◆ PROBLEM DETAILS ◆
Read the listing and extract each line that includes the word "weight".

◆ LISTED ENTRIES ◆
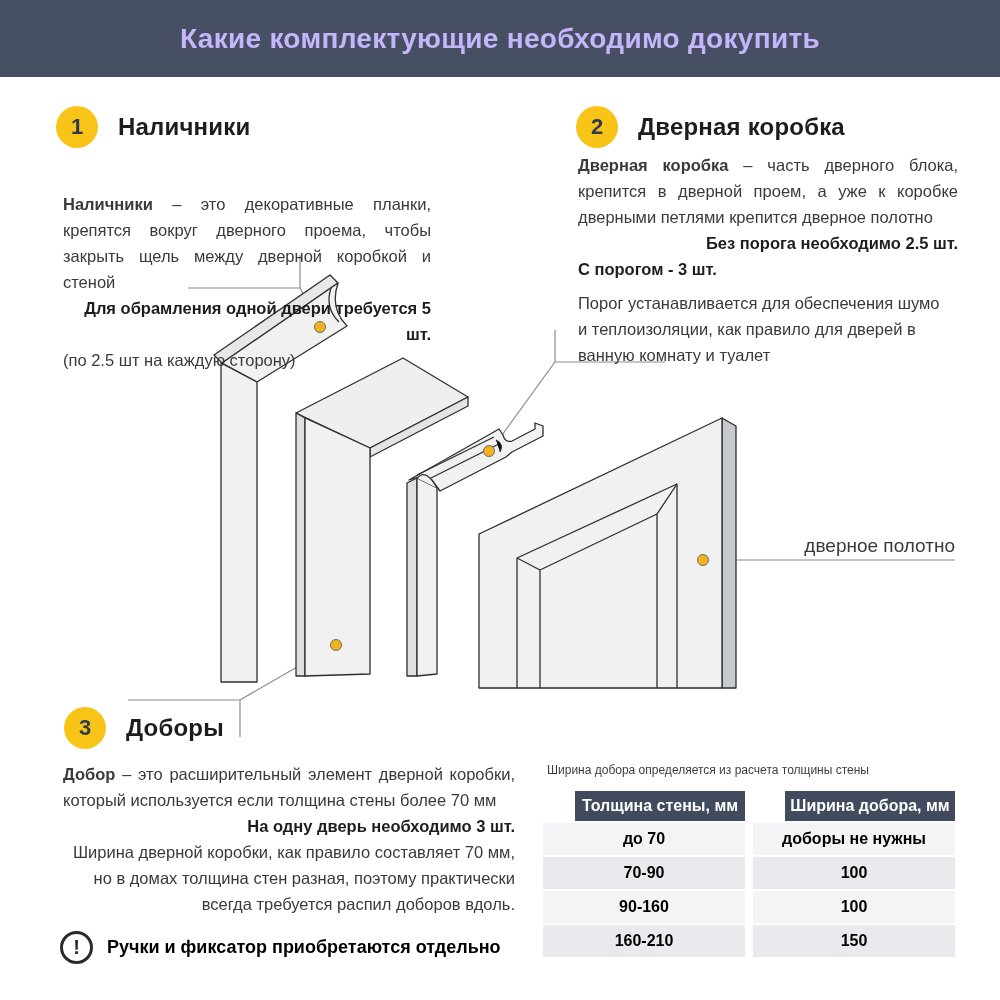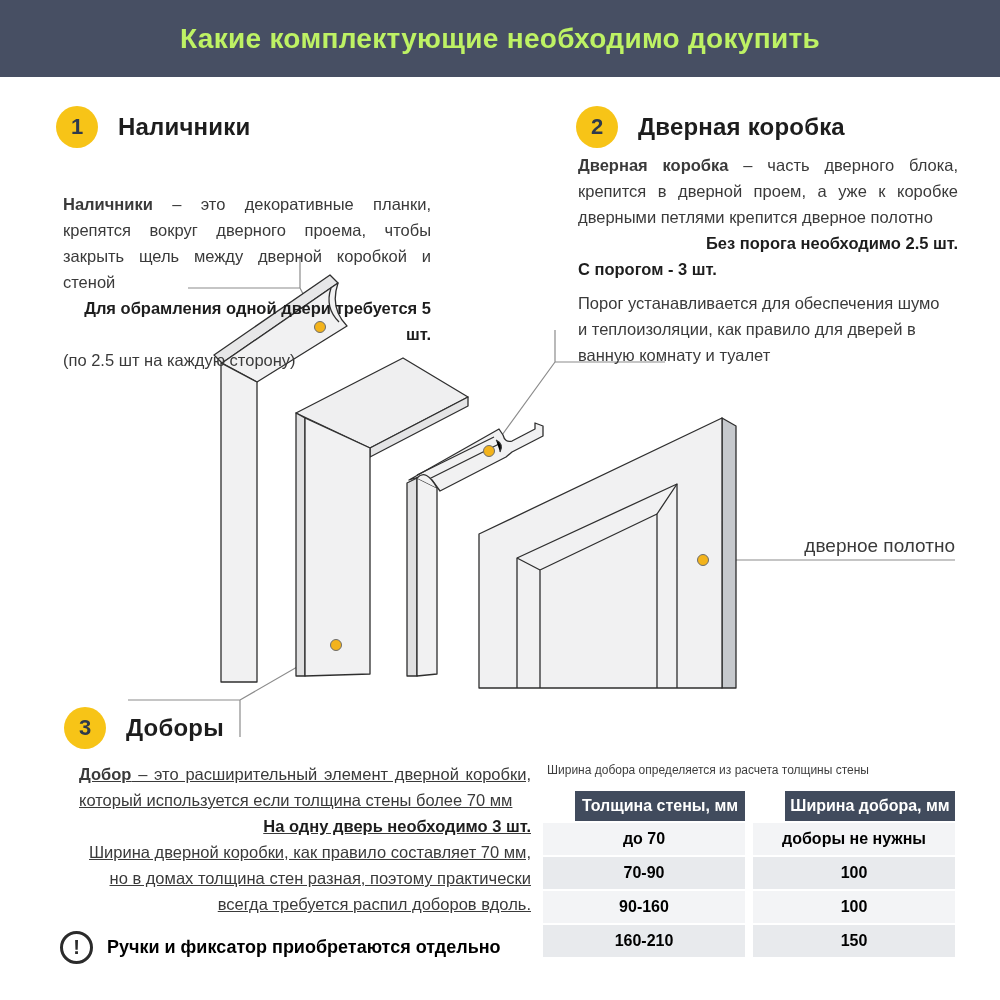--- a/index.html
+++ b/index.html
@@ -11,7 +11,7 @@
     position:absolute;left:0;top:0;width:1000px;height:77px;background:#474F63;
     display:flex;align-items:center;justify-content:center;
   }
-  .topbar .title{color:#bef264;font-size:28px;font-weight:bold;letter-spacing:.3px;}
+  .topbar .title{color:#c4b5fd;font-size:28px;font-weight:bold;letter-spacing:.3px;}
   .section-head{position:absolute;display:flex;align-items:center;gap:20px;}
   .badge{
     width:42px;height:42px;border-radius:50%;background:#F7C417;color:#2E3A4C;

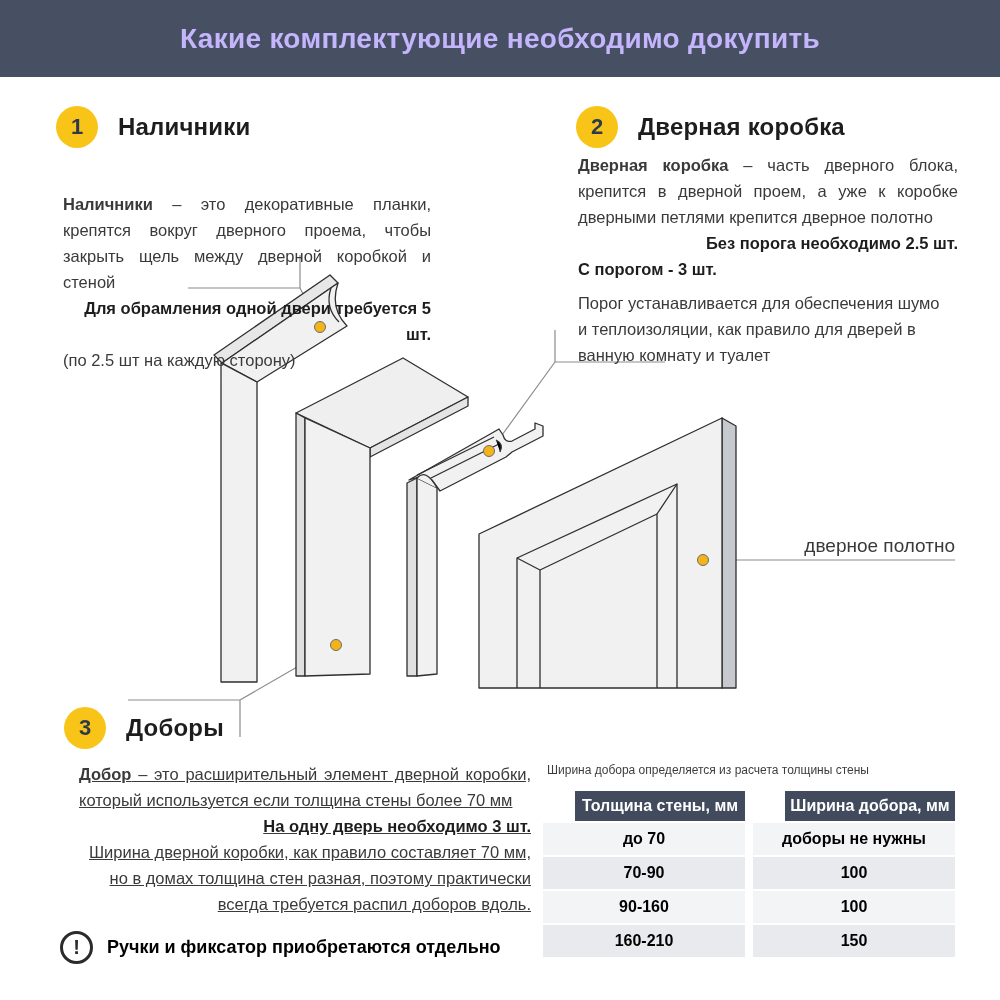--- a/index.html
+++ b/index.html
@@ -130,7 +130,7 @@
     <div class="sec-title">Доборы</div>
   </div>
 
-  <div class="textblock" style="left:79px;top:761px;width:452px;text-decoration:underline;">
+  <div class="textblock" style="left:63px;top:761px;width:452px;">
     <p class="just"><b>Добор</b><span> – это расширительный элемент дверной коробки, который используется если толщина стены более 70 мм</span></p>
     <p class="bold-line mt">На одну дверь необходимо 3 шт.</p>
     <p class="just mt">Ширина дверной коробки, как правило составляет 70 мм, но в домах толщина стен разная, поэтому практически всегда требуется распил доборов вдоль.</p>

◆ TASK OUTPUT ◆
-  .topbar .title{color:#bef264;font-size:28px;font-weight:bold;letter-spacing:.3px;}
+  .topbar .title{color:#c4b5fd;font-size:28px;font-weight:bold;letter-spacing:.3px;}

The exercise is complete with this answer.